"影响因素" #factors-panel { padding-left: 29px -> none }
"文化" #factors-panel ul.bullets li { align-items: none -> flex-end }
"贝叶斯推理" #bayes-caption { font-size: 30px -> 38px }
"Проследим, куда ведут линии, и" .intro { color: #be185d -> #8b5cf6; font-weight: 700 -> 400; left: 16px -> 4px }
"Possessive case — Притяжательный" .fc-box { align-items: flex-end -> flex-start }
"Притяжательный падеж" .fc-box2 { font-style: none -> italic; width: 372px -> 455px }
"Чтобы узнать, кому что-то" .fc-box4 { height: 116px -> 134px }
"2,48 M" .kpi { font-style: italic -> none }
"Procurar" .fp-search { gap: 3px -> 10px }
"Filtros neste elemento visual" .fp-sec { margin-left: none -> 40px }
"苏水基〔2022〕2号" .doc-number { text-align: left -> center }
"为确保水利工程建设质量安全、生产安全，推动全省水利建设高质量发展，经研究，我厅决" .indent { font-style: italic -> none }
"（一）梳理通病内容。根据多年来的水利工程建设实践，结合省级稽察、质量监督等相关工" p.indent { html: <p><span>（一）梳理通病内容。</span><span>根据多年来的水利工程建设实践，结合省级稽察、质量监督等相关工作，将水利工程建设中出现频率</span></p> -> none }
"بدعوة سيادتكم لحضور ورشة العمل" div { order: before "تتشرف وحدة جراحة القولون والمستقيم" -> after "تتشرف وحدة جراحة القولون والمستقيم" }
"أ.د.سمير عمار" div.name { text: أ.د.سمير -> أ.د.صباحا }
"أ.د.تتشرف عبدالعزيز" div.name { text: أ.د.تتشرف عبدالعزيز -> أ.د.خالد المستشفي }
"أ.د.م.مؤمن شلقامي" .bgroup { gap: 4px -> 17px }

_ _ _ _ _

-- Exercise objective --
In this exercise, copy only the lines from the opening line of the material through the line where "text-align: left ->" appears.

-- Task solution --
"影响因素" #factors-panel { padding-left: 29px -> none }
"文化" #factors-panel ul.bullets li { align-items: none -> flex-end }
"贝叶斯推理" #bayes-caption { font-size: 30px -> 38px }
"Проследим, куда ведут линии, и" .intro { color: #be185d -> #8b5cf6; font-weight: 700 -> 400; left: 16px -> 4px }
"Possessive case — Притяжательный" .fc-box { align-items: flex-end -> flex-start }
"Притяжательный падеж" .fc-box2 { font-style: none -> italic; width: 372px -> 455px }
"Чтобы узнать, кому что-то" .fc-box4 { height: 116px -> 134px }
"2,48 M" .kpi { font-style: italic -> none }
"Procurar" .fp-search { gap: 3px -> 10px }
"Filtros neste elemento visual" .fp-sec { margin-left: none -> 40px }
"苏水基〔2022〕2号" .doc-number { text-align: left -> center }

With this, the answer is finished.